Sunday, October 23, 2005

Duelling Trumans: Capote and Have You Heard

Speaking of giving films a chance, I'd like to note that there is another Truman Capote film in the works, Have You Heard [or possibly, Every Word Is True]. Given the success of Capote and the rave reviews Philip Seymour Hoffman has gotten, one can only hope this other Capote film gets a fair shake at distribution. Although it doesn't have nearly as well known an actor playing the lead role [Toby Jones -ed.], it's got some heavy star power of its own with performances by Sandra Bullock, Daniel 007 Craig, Gwyneth Paltrow, Sigourney Weaver, Jeff Daniels, Isabella Rossellini and Hope Davis. I have no idea if Have You Heard will be a better, worse or as good a film as the current release, but I look forward to seeing it, if and when it comes to Seattle.

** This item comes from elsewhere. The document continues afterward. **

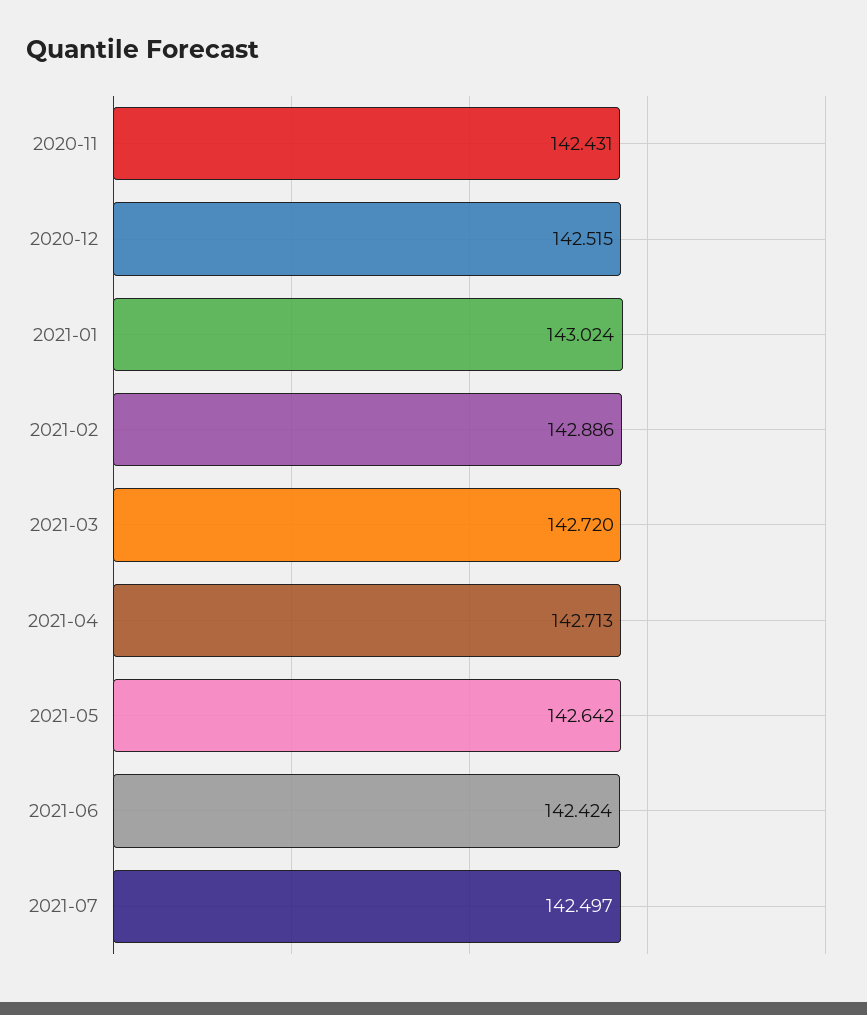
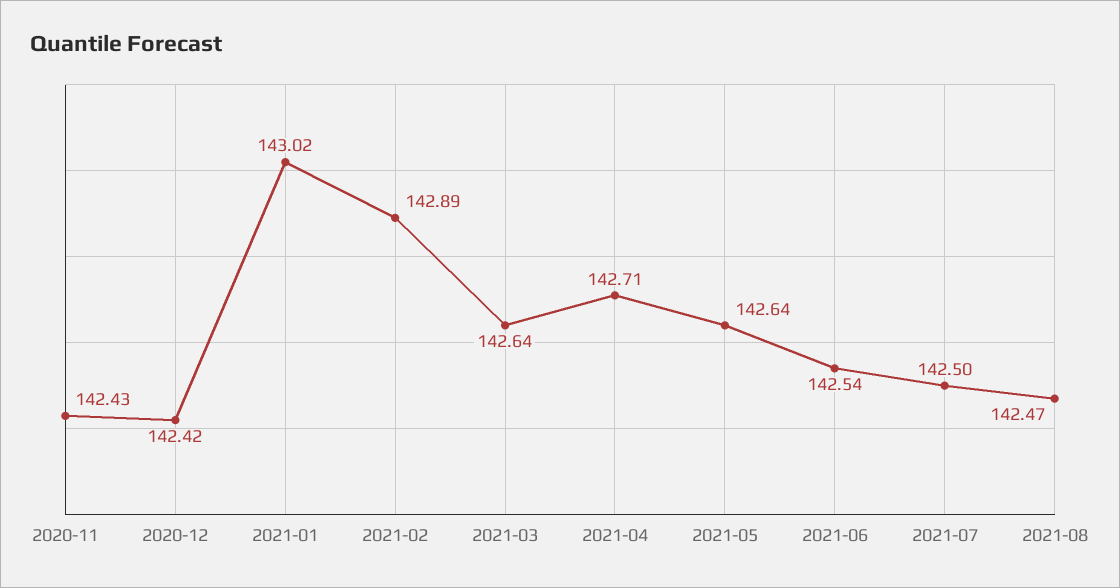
2020-12: 142.515 -> 142.42
2021-03: 142.72 -> 142.64
2021-06: 142.424 -> 142.54
2021-08: none -> 142.47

Update: the film was re-titled Infamous. Image from The New York Times (Deana Newcomb/Warner Independent Pictures).

Tony Scott's Richard Kelly-Written Domino: One Fucking Entertaining Movie

DOMINO
(Tony Scott, USA, 2005, 127 minutes) 

The other night at the Capote preview Kathy Fennessy told me how much fun Domino was. I was skeptical, given the terrible reviews the film had gotten, but then she began reeling off the names of the people in the film. Mickey Rourke, Delroy Lindo, Dabney Coleman, Lucy Liu, Jacqueline Bisset, Christopher Walken and Tom Waits. I was like, holy shit, that has to be good! And, indeed it was. I saw it last night at a virtually empty theater in the Meridian and I gotta say, it's one fucking entertaining movie. Why didn't the critics like it? I mean, c'mon, it's got explosions, carnage and a nunchuck wielding Kiera Knightley, sporting a far skimpier outfit than the one she wore in Pride & Prejudice. Plus, it's got very smart and funny script by the guy who wrote Donnie Darko. Given its relative failure at the box office, I have no idea how much longer it'll be playing. So, do yourself a favor. Get your ass over to the theater and see it tonight.

Image (Keira Knightley) from the IMDb. 

Friday, October 21, 2005

More on Shopgirl, or Lunch at Saks

SHOPGIRL
(Anand Tucker, USA, rated R, 104 mins)



I was at the same screening of Shopgirl as my colleague. Initially, I was just going to leave a comment stating that I felt the same way about it. Then I realized that there were a few things I wanted to add--even if my conclusion is pretty much the same.

First of all, Claire Danes was miscast. She does a good job, but seems too sturdy for the role of Mirabelle as suggested by the script. And I'm not using "sturdy" as a pseudonym for "heavy"--Danes has never looked thinner.

I was reminded of Jessica Lange in HBO's 1995 revival of A Streetcar Named Desire (and I felt the same way about Lange in the 2000 West End revival of Eugene O'Neill's A Long Day's Journey Into Night). While she gives a fine performance, she looks far too healthy for the role of the fragile Blanche DuBois, unlike Vivien Leigh in the Elia Kazan classic, who looks as if she's been kicked around a little by life--much like the actress who played her. 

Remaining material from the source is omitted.